She looked at him in surprise. “You admire me?”

“Uh-huh. You’ve got plenty of reasons to speed out of Furnace Falls, but you’re here, even though it makes you uncomfortable. That’s courage, pressing in instead of running away.”

She couldn’t explain why tears crowded her vision at that moment. “Thank you. I...don’t think I would be able to if you hadn’t been so kind.”

“Like Willow said, you belong here if you want to.”

She fell into the comfort of his words for a moment, allowing the fantasy of a home and family to enter her brain, fill it with cozy images, before she brushed it away. Home and family didn’t belong in her reality.

“I don’t want to,” she said, hoping it did not sound rude. “I need to be very clear about that, Seth. I’m here for the jenny, then I’m leaving.” Why did she feel it necessary to state the obvious? Was she saying it for him or herself?

He held her gaze for a long second and she thought he might have looked regretful. Suddenly, she wanted to take back the words, rest her head on his chest and let his heartbeat ease away her angst. Silliness, she chided herself. Nothing but emotional fallout from the traumatic day.

But it was too late. At her words, he said he’d see her later and went to tend to his ranch chores.

Nora let herself into the trailer. “Home away from home,” she said with a sigh. This time it did not feel quite as strange. She helped herself to a few crackers from the box Seth had brought over. It had been nonstop stress since she’d returned to town and she felt depleted down to her bones.

Her gaze found the series of photos on the opposite walls of Seth’s carefully restored trailer. He’d wanted to remake the space to honor his grandparents, but the photo gallery captured memories from the Duke clan as well. She drew close, fingers tracing one filigreed frame. It showed Kitty, her mother, her arm crooked through Jude’s as he escorted her to a seat in a church. Jude was dressed in a suit and Kitty in a fluttery dress of lavender, her favorite shade. Her face tipped sideways, away from the camera, a longstanding family joke that she never liked to have her photo taken. Seth was there too, leaning on a cane. Her mother looked small next to Jude, her head barely level with his shoulder, diminished somehow. How much Nora had missed in the ten years she’d been away.

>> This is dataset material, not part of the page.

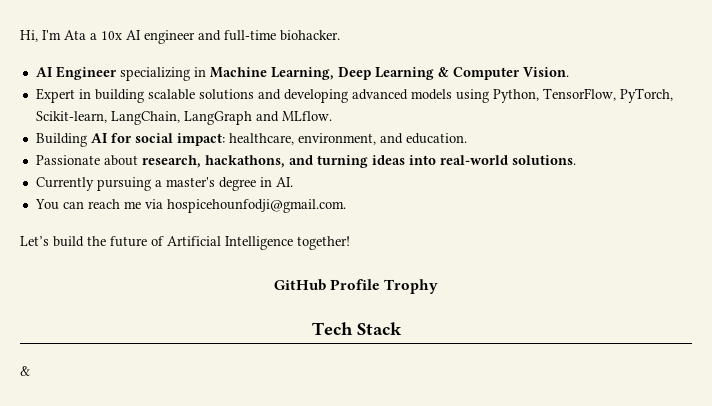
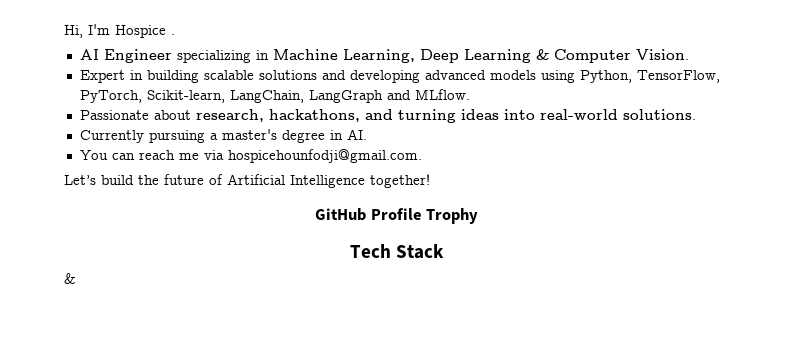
- Hi, I'm Ata a 10x AI engineer and full-time biohacker.
+ Hi, I'm Hospice .
- Building AI for social impact: healthcare, environment, and education.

She flashed back to her days as a grade-schooler when she and her teen brother Jude had pretended to be wilderness scouts, scouring every tiny patch of water for the endangered pupfish that only lived in precisely two miniscule habitats on the entire planet. Never mind the impossibility of their hunt, Jude was always willing to indulge his baby sister and they’d skulk around for hours.

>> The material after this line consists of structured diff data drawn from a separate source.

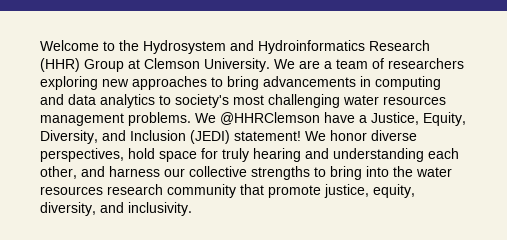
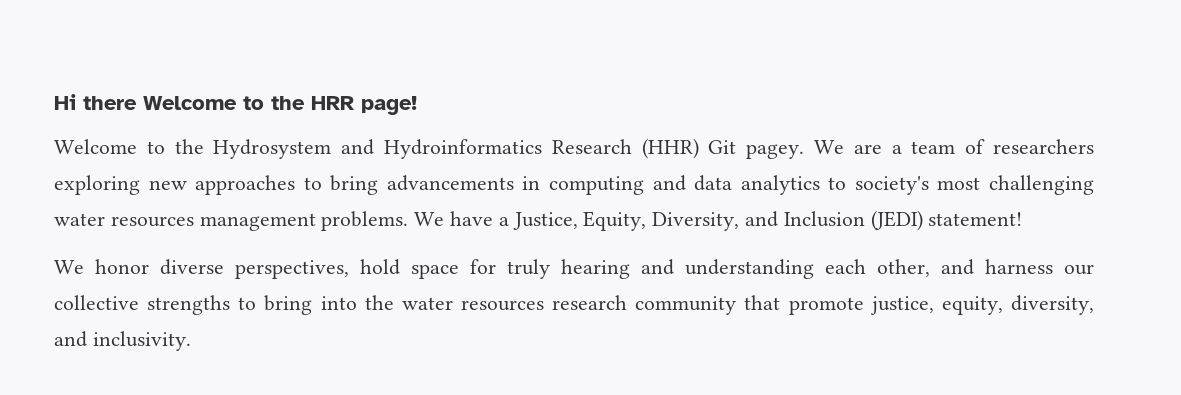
+ Hi there Welcome to the HRR page!
- Welcome to the Hydrosystem and Hydroinformatics Research (HHR) Group at Clemson University.
+ Welcome to the Hydrosystem and Hydroinformatics Research (HHR) Git pagey.
- We @HHRClemson have a Justice, Equity, Diversity, and Inclusion (JEDI) statement! We honor diverse perspectives, hold space for truly hearing and understanding each other, and harness our collective strengths to bring into the water resources research community that promote justice, equity, diversity, and inclusivity.
+ We have a Justice, Equity, Diversity, and Inclusion (JEDI) statement!
+ We honor diverse perspectives, hold space for truly hearing and understanding each other, and harness our collective strengths to bring into the water resources research community that promote justice, equity, diversity, and inclusivity.

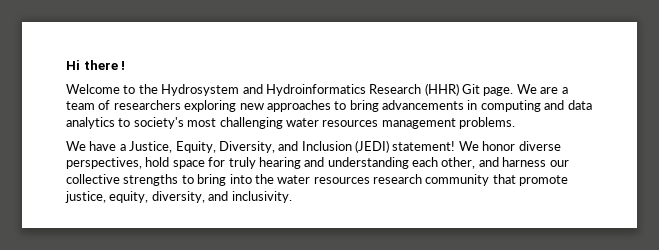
- Hi there Welcome to the HRR page!
+ Hi there !
- Welcome to the Hydrosystem and Hydroinformatics Research (HHR) Git pagey.
+ Welcome to the Hydrosystem and Hydroinformatics Research (HHR) Git page.
- We are a team of researchers exploring new approaches to bring advancements in computing and data analytics to society's most challenging water resources management problems. We have a Justice, Equity, Diversity, and Inclusion (JEDI) statement!
- We honor diverse perspectives, hold space for truly hearing and understanding each other, and harness our collective strengths to bring into the water resources research community that promote justice, equity, diversity, and inclusivity.
+ We are a team of researchers exploring new approaches to bring advancements in computing and data analytics to society's most challenging water resources management problems.
+ We have a Justice, Equity, Diversity, and Inclusion (JEDI) statement! We honor diverse perspectives, hold space for truly hearing and understanding each other, and harness our collective strengths to bring into the water resources research community that promote justice, equity, diversity, and inclusivity.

Her memories flipped back to one of their blowups.

“You just want to make me hate Dad because you hate him,” she’d screamed at her mother, an angry sixteen-year-old.

“I don’t hate him,” her mother had said, finally raising her voice to a shout, hands clenched into fists. “I want you to see him for what he is.”

“He didn’t cheat on you, he wouldn’t,” she’d spat.

Jude had arrived home from his police cadet work then, flinging the door open in time to hear her.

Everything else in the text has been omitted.